═══ EXERCISE INPUTS

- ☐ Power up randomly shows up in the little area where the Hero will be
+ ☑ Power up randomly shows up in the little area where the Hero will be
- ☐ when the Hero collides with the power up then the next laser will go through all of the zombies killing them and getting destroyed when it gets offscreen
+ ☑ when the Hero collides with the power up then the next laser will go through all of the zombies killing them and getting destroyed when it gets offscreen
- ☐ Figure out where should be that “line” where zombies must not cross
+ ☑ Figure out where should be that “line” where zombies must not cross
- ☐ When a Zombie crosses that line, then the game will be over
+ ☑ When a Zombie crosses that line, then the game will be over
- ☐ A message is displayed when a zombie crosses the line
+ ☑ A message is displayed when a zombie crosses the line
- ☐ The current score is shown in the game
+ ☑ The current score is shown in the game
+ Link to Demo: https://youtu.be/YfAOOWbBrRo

══════
═══ EXERCISE INPUTS

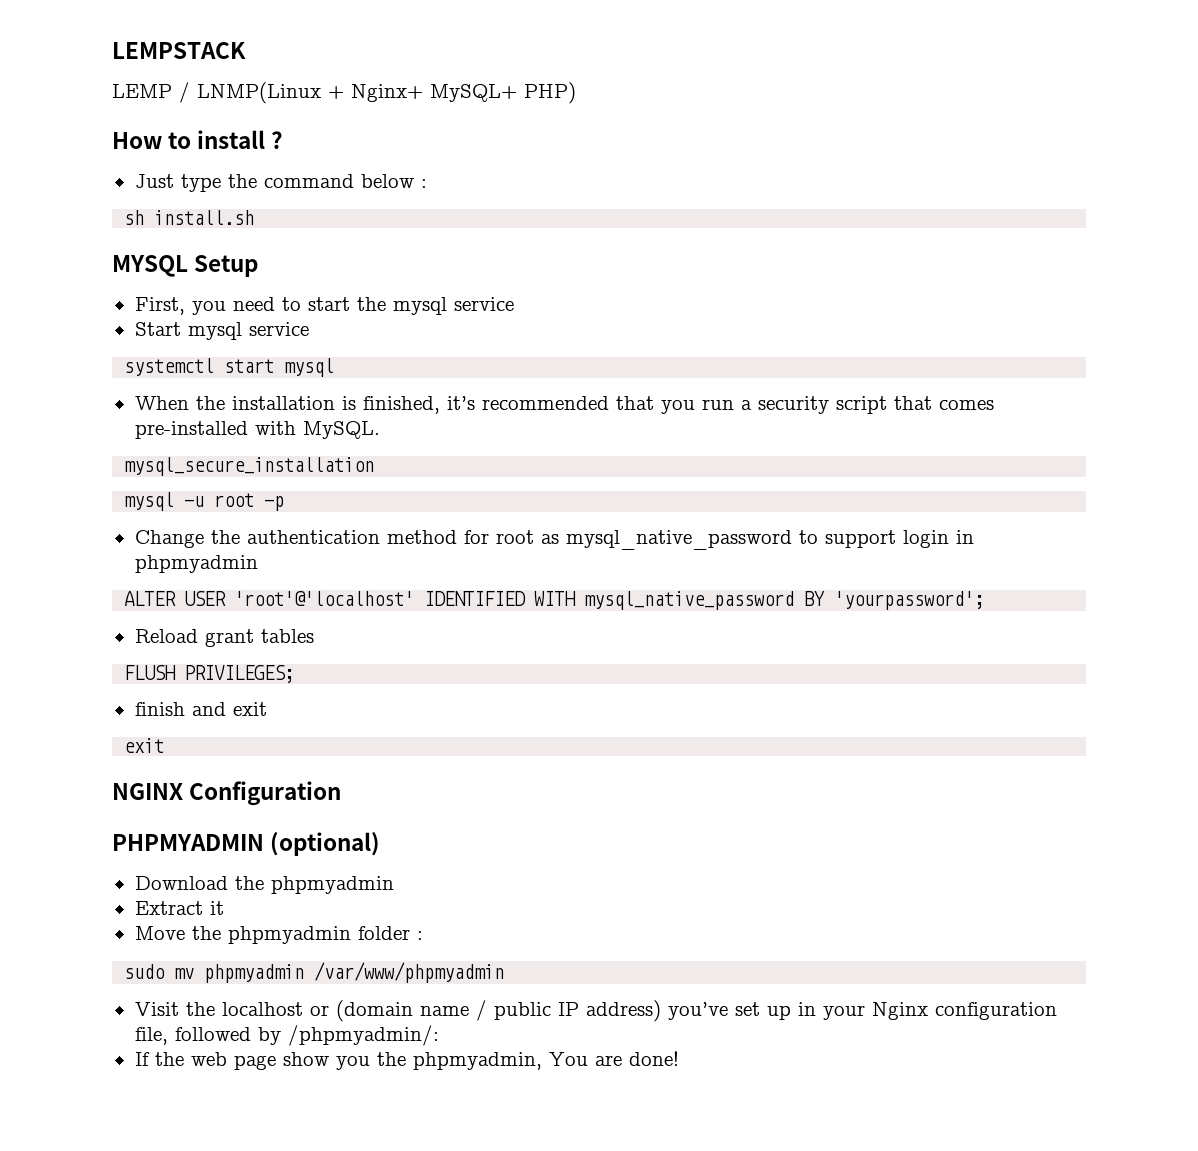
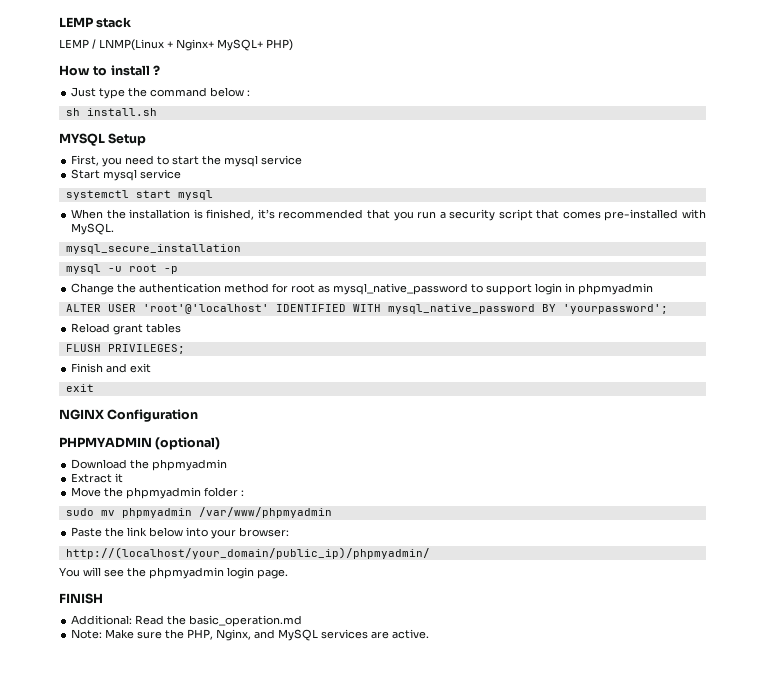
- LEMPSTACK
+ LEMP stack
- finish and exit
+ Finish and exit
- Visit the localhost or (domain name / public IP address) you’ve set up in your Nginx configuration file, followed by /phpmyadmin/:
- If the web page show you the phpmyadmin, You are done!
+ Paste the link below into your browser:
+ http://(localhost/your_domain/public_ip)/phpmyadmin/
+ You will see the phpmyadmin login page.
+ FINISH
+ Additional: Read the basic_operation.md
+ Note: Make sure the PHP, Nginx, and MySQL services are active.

══════

=== WORK REQUEST ===
Retype the records above, but only those lines that fall between the line containing "- ☐ Power up" and the line containing "- ☐ when the", with both of those lines included, exactly as written.

=== FINISHED EXERCISE ===
- ☐ Power up randomly shows up in the little area where the Hero will be
+ ☑ Power up randomly shows up in the little area where the Hero will be
- ☐ when the Hero collides with the power up then the next laser will go through all of the zombies killing them and getting destroyed when it gets offscreen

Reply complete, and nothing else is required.